As in 2019, in 2020, the FCA maintained particular attention towards the digital sector, the retail sector and competition in overseas territories. This year, the FCA was also interested in new emerging subjects, such as the impact of the digital revolution on the financial sector, taking into account the requirements of sustainable development, and promoting compliance more broadly. These and other relevant developments of 2020 are discussed below.
The enforcement of Articles L 420-1 of the French Code of Commerce and 101 TFEU, which prohibit anticompetitive practices and cartels, is one of the prime missions of the FCA. In 2020, the FCA issued two decisions that could classify as 'cartels' (even though the enforcer now rarely uses that terminology), fining a total of 15 undertakings for an aggregate amount of €93.4 million. This figure shows a significant decrease compared to previous years (€479 million in 2019, €205 million in 2018). Tackling 'cartels' remains one of the FCA's priority when allocating resources, but as announced in its priorities for 2020, the retail sector – more prominently marked by vertical restraints – figured more prominently in the core activity of the FCA in 2020, which explains the low number of 'cartel' decisions.
i Significant cases
On the one hand, in July, the FCA handed out fines worth €93 million to a 'cartel' in the ham and cold meats sector.3 The FCA found that two sets of practices had been implemented: (1) cold meat manufacturers were coordinating with each other with a view to showing a united front at their negotiations with slaughterhouses in order to counter any requests to increase the price of the raw material or obtain price reductions; and (2) the manufacturers were also coordinating with each other with a view to developing a common position on price increases for cold meat products that they intended to charge mass-market retailers for their private labels. These practices were brought to light thanks to the leniency procedure, which allows companies that have been involved in a concerted practice to disclose its existence to the FCA and benefit, under certain conditions, from full or partial exemption from a fine. When determining the level of the fines, the FCA took into account the strong negotiating power of the mass-market retailers, the difficult economic situation in the cold meat sector and the individual financial difficulties experienced by some companies. It also took account of the leniency applications when determining the level of the fines for the companies that chose to cooperate with the FCA. In this context, the FCA imposed fines amounting to €93 million in total.
On the other hand, in September, the FCA sanctioned two trade associations, the Alsace Winegrowers Association (AVA) and the Producers and Merchants Group for the Alsace Wine-Growing Region (GPNVA), as well as an interprofessional organisation, the Interprofessional Council for Alsace Wines (CIVA), for fixing the price of grapes.4 Through these practices, the organisations involved aimed to raise the price of the raw material, thereby driving up the retail price of Alsace wine. CIVA was also sanctioned for having drawn up and disseminated tariff recommendations on bulk wine. Insofar as organisations do not have turnover, unlike companies, financial penalties have been determined according to procedures specific to the case. The FCA noted in this regard that the organisations involved have their own resources, consisting in particular of contributions collected annually from their members. Thus, for example, the amount of contributions collected by CIVA amounted, for recent years, to several million euros. In this context, the FCA imposed fines amounting to €376,000 in total.
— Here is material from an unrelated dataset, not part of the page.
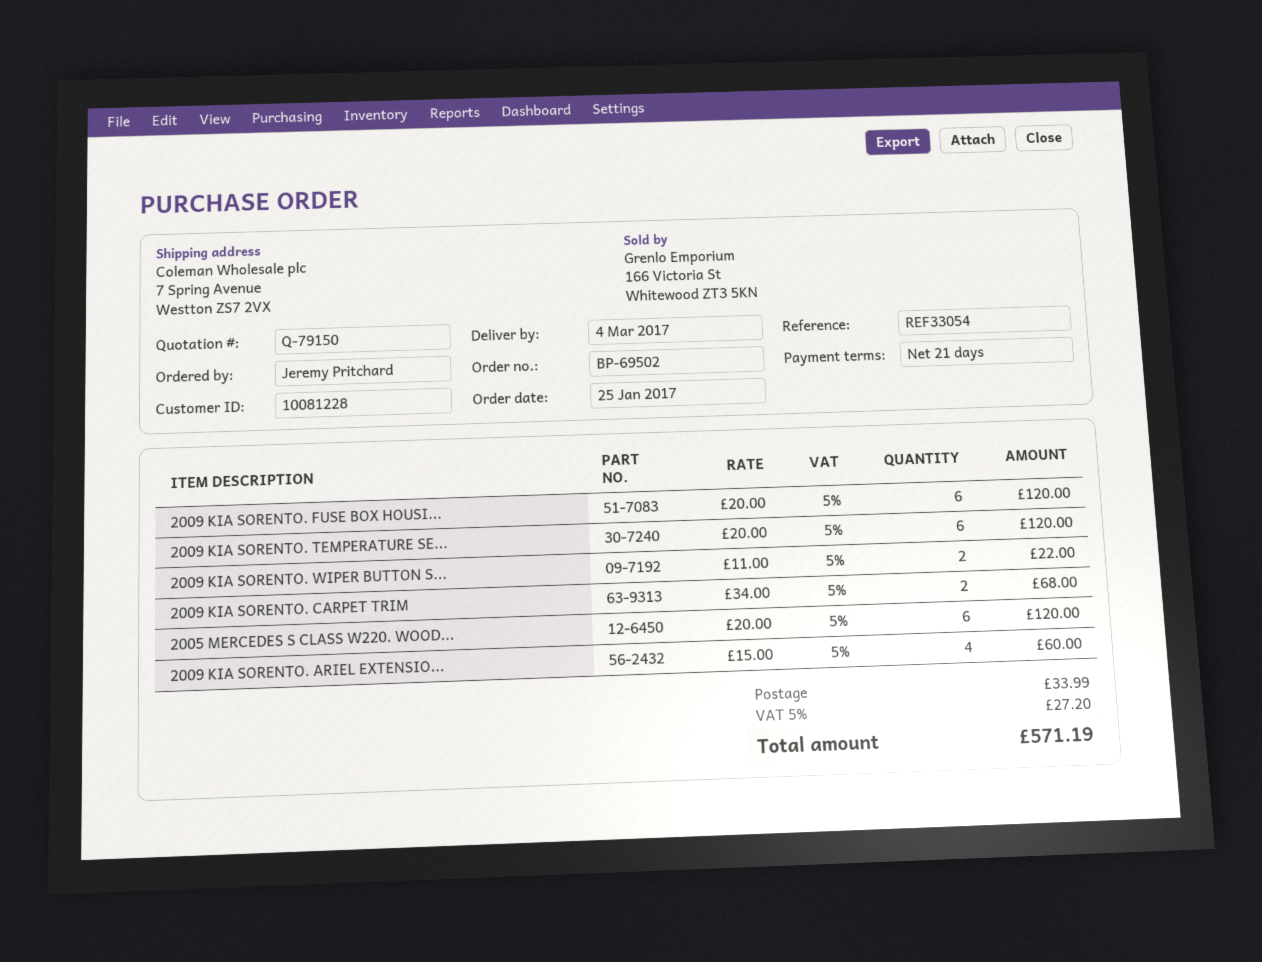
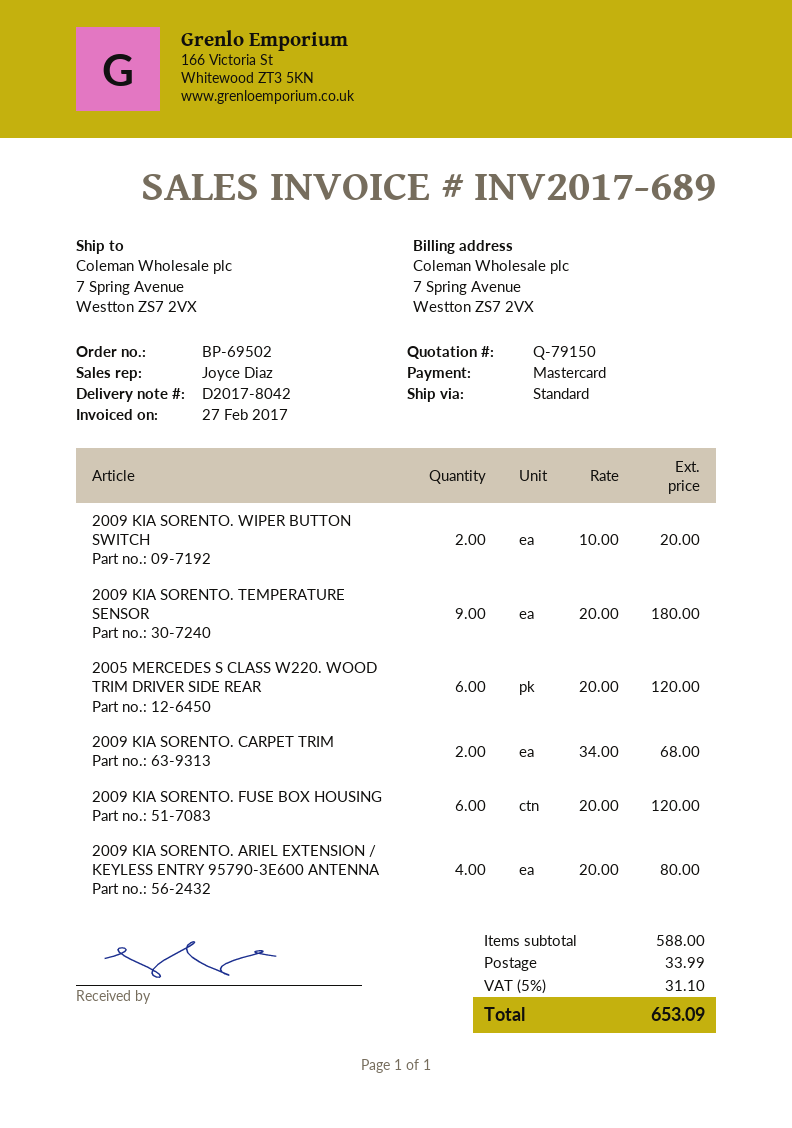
2009 KIA SORENTO. TEMPERATURE SE...: 6 x 20.00 = 120.00 -> 9 x 20.00 = 180.00
2009 KIA SORENTO. WIPER BUTTON S...: 2 x 11.00 = 22.00 -> 2 x 10.00 = 20.00
2009 KIA SORENTO. ARIEL EXTENSIO...: 4 x 15.00 = 60.00 -> 4 x 20.00 = 80.00
tax: 5% = 27.20 -> 5% = 31.10
total: 571.19 -> 653.09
ii Trends, developments and strategies
Creation of a Digital Economy Unit
This specialised unit, which reports directly to the General Rapporteur, is tasked with developing in-depth expertise in all digital areas and cooperating in the investigation of anticompetitive practices in the digital economy. The unit includes a wide range of profiles, such as engineers, lawyers, economists and data science specialists. The accelerated digitisation of the economy is creating new challenges for the FCA. As regards 'cartels' in particular, how can we detect new types of breaches committed through algorithms, which are more easily concealed than conventional cartels?5
Covid-19 health crisis
During the covid-19 health crisis, the FCA set up a dedicated team to guide companies through this delicate period and ensure the absence of anticompetitive practices that could have harmed the economy and consumers. It was thus able to intervene, for example, to provide clarification to a professional association that wondered about the possibilities of discussing the terms of commercial rent payments during the crisis.6
The adoption by Parliament on 18 November 2020 of the DDADUE bill – a bill containing various provisions adapting to EU law in the economic and financial field – represents a further step towards more effective action by the FCA by enabling the transposition of the ECN+ Directive. This Directive strengthens the means available to the national competition authorities and provides for the creation of a common set of powers enabling them to enforce competition rules more effectively within the European Union. The new law will improve the procedures for detecting anticompetitive practices, firstly by modernising the legal regime applicable to dawn raids, and secondly by giving the FCA additional means to reduce the time taken to process cases involving litigation. Finally, certain provisions are designed to make it easier for the FCA to exercise its overseas powers.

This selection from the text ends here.